Libreant aims to share, find and save books. It can be used by librarian who needs an archive system or to collect digital items in a file sharing project.
Libreant is created by InsomniaLab, a hacklab in Rome. for any doubts, suggestion or similar write to: insomnialab@hacari.org
Libreant is Ubercool
Libreant architecture¶
Libreant is meant to be a distributed system. Actually, you can even think of nodes as standalone-systems. A node is not aware of other nodes. It is a single point of distribution with no knowledge of other points.
The system that binds the nodes together is the aggregator; an aggregator acts only as a client with respect to the nodes. Therefore multiple aggregators can coexist. This also implies that the node administration does not involve the management of the aggregation mechanism and of the aggregators themselves. Similarly, it is possible to run an aggregator without running a libreant node. As a consequence, a node cannot choose whether to be aggregated or not.
The aggregation mechanism is based on Opensearch, and relies on two mandatory fields:
- the Opensearch description
- the Opensearch response
meaning that this entries are mandatory on a node in order to be aggregated. The result component heavily relies on the relevance extension of the response spec.
We blindly trust this relevance field, so a malicious node could bias the overall result, simply increasing the relevance fields of its entries. In this way, the management of the aggregators implies also the task of checking the fairness of the aggregated nodes.
How to set up an aggregator¶
Install Libreant. Follow the instructions on Installation.
Launch Libreant setting the
AGHERANT_DESCRIPTIONS
configuration parameters. Its value should be a list of URLs. Each URL represents the Opensearch description. For Libreant it’s located in/description.xml
, so a typical URL looks like:http://your.doma.in/description.xml
and a typical invocation looks like:
libreant --agherant-descriptions "http://your.doma.in/description.xml http://other.node/description.xml"

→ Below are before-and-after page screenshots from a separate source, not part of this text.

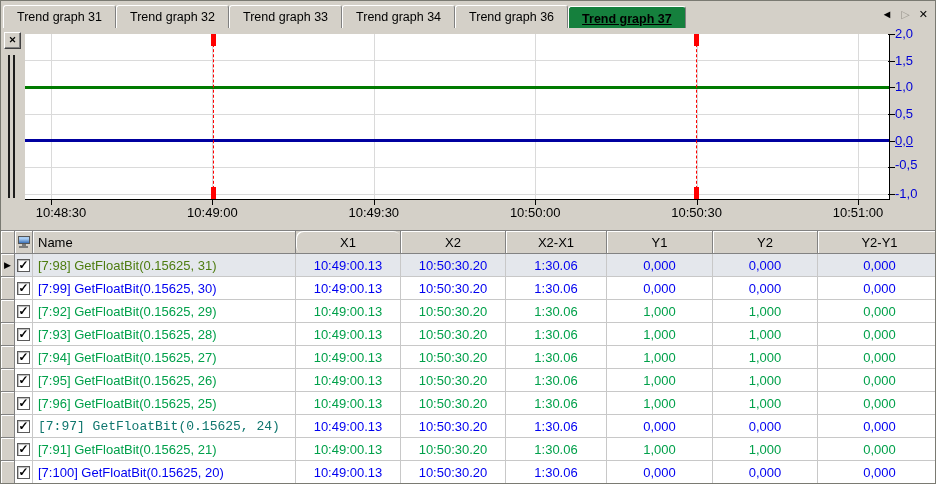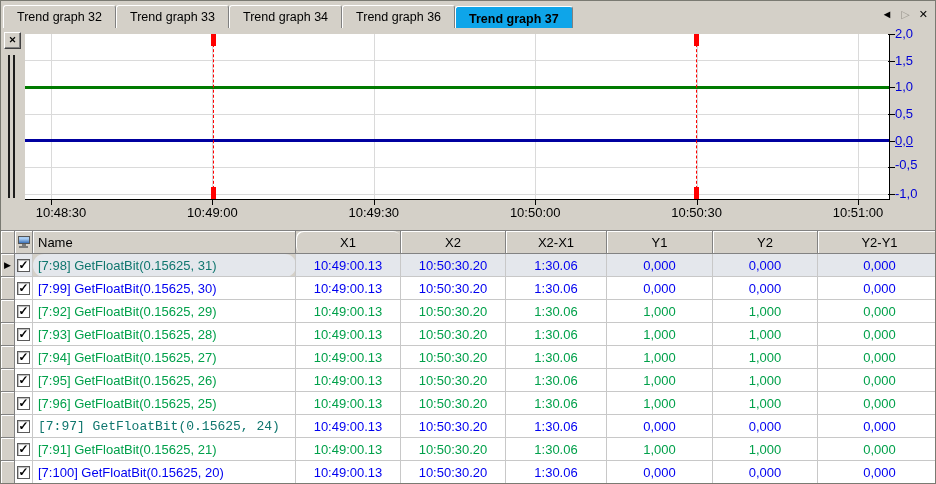--- a/index.html
+++ b/index.html
@@ -5,21 +5,21 @@
   html,body{margin:0;padding:0;}
   body{font-family:"Liberation Sans",sans-serif;background:#999;}
   #win{position:relative;width:936px;height:484px;background:#d4d0c8;overflow:hidden;
        box-sizing:border-box;border:1px solid #7a7a72;}
 
   
   #tabbar{position:relative;height:27px;display:flex;align-items:flex-end;padding-left:2px;box-sizing:border-box;}
   .tab{box-sizing:border-box;height:23px;line-height:22px;padding:0 13px;font-size:12.5px;color:#000;
        background:#d4d0c8;border:1px solid #808080;border-bottom:none;border-top-color:#fff;border-left-color:#fff;
        border-radius:3px 3px 0 0;white-space:nowrap;cursor:default;}
-  .tab.active{height:22px;line-height:25px;font-weight:bold;background:#0ea5e9;position:relative;z-index:2;}
+  .tab.active{height:22px;line-height:25px;font-weight:bold;background:#15803d;position:relative;z-index:2;text-decoration:underline;}
   #tabctrls{position:absolute;right:7px;top:7px;display:flex;gap:9px;align-items:center;font-size:11px;color:#000;}
   #tabctrls .ctl{cursor:default;line-height:13px;}
   #tabctrls .disabled{color:#9a968e;}
 
   
   #chartArea{position:relative;height:202px;background:#d4d0c8;}
   #chartClose{position:absolute;left:3px;top:4px;width:17px;height:17px;box-sizing:border-box;
       background:#d4d0c8;border:1px solid;border-color:#fff #404040 #404040 #fff;
       box-shadow:inset -1px -1px 0 #808080;font-size:9px;font-weight:bold;text-align:center;line-height:14px;}
   #vslider{position:absolute;left:7px;top:27px;width:7px;height:143px;box-sizing:border-box;
@@ -57,20 +57,21 @@
   .mon .stand{width:4px;height:2px;background:#7a7a7a;margin:0 auto;}
   .mon .base{width:9px;height:2px;background:#7a7a7a;margin:0 auto;}
 </style>
 </head>
 <body>
 
 <div id="win">
 
   <div id="tabbar">
 
+    <div class="tab">Trend graph 31</div>
       <div class="tab">Trend graph 32</div>
       <div class="tab">Trend graph 33</div>
       <div class="tab">Trend graph 34</div>
       <div class="tab">Trend graph 36</div>
       <div class="tab active">Trend graph 37</div>
       <div id="tabctrls">
       <span class="ctl" id="tabScrollLeft">◄</span>
       <span class="ctl disabled" id="tabScrollRight">▷</span>
       <span class="ctl" id="tabClose">✕</span>
     </div>
@@ -151,21 +152,21 @@
           <th style="width: 104px;">Y2</th>
           <th style="width: 123px;">Y2-Y1</th>
         </tr>
       </thead>
     <tbody>
         <tr class="selected">
           <td class="sel">▶</td>
           <td>
             <div class="cbx">✓</div>
           </td>
-          <td class="name" style="color: #0f766e; border-radius: 11px;">[7:98] GetFloatBit(0.15625, 31)</td>
+          <td class="name" style="color: #4d7c0f;">[7:98] GetFloatBit(0.15625, 31)</td>
           <td style="color: rgb(0, 0, 240);">10:49:00.13</td>
           <td style="color: rgb(0, 0, 240);">10:50:30.20</td>
           <td style="color: rgb(0, 0, 240);">1:30.06</td>
           <td style="color: rgb(0, 0, 240);">0,000</td>
           <td style="color: rgb(0, 0, 240);">0,000</td>
           <td style="color: rgb(0, 0, 240);">0,000</td>
         </tr>
         <tr>
           <td class="sel"></td>
           <td>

If you want to aggregate the same libreant instance that you are running, there’s a shortcut: just use
SELF
. Here’s an example:libreant --agherant-descriptions "SELF http://other.node/description.xml"
Note
Through agherant command line program, it’s possible to run an aggregator without launching the whole libreant software
Librarian¶
This chapter is dedicated to librarians, people who manage the libreant node, decide how to structure the database, organize informations and supervise the catalogue.
Presets system¶
One of the things that make libreant powerful is that there are almost no assumptions and restrictions about informations you can catalog with it. You can use libreant to store digital book, organize physical book metadata, CDs, comics, organization reports, posters and so on.
Stored object informations are organized in a collection of key-values pairs:
title: Heart of Darkness
author: Joseph Conrad
year: 1899
country: United Kingdom
Normally, when users insert new objects in the database they can choose the number and the type of key-values pairs to save, without any restrictions. Language field is the only one information that is always required.

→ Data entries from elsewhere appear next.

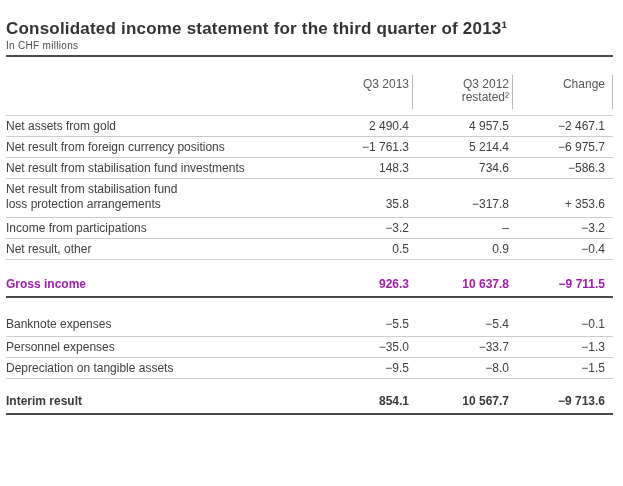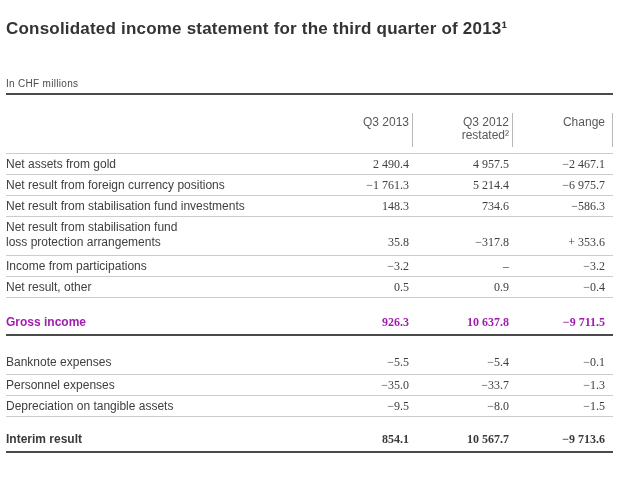--- a/index.html
+++ b/index.html
@@ -21,21 +21,20 @@
     font-size: 17px;
     font-weight: bold;
     color: #333333;
     line-height: 22px;
     letter-spacing: 0.2px;
     margin: 0;
   }
   .units {
     font-size: 10px;
     color: #4a4a4a;
-    margin-top: 38px;
     margin-bottom: 4px;
     letter-spacing: 0.3px;
   }
   table.stmt {
     border-collapse: collapse;
     table-layout: fixed;
     width: 607px;
     border-top: 2px solid #4a4a4a;
     font-size: 12px;
     color: #404040;
@@ -73,21 +72,21 @@
     padding: 4px 4px 4px 0;
     line-height: 12px;
     border-bottom: 1px solid #cccccc;
   }
   tbody td.lbl {
     text-align: left;
     padding-left: 0;
     padding-right: 0;
     white-space: pre-line;
   }
-  tbody td.num { text-align: right; font-family: Liberation Serif, serif; }
+  tbody td.num { text-align: right; }
   tbody td.last { padding-right: 8px; }
 
   tr.two-line td {
     line-height: 15px;
     vertical-align: bottom;
     padding-top: 3px;
     padding-bottom: 5px;
   }
   tr.total td {
     font-weight: bold;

All this freedom could be difficult to administrate, so libreant provide the preset system as a useful tool to help librarians.
Preset¶
A preset is a set of rules and properties that denote a class of object.
For example, if you want to store physical book metadata in your libreant node and for every book you want to remember the date in which you bought that book, in this case you can create a preset for class bought-book
that has always a property with id date
.
Quick steps creation¶
To create a new preset you need to create a new json file, populate it and configure libreant to use it.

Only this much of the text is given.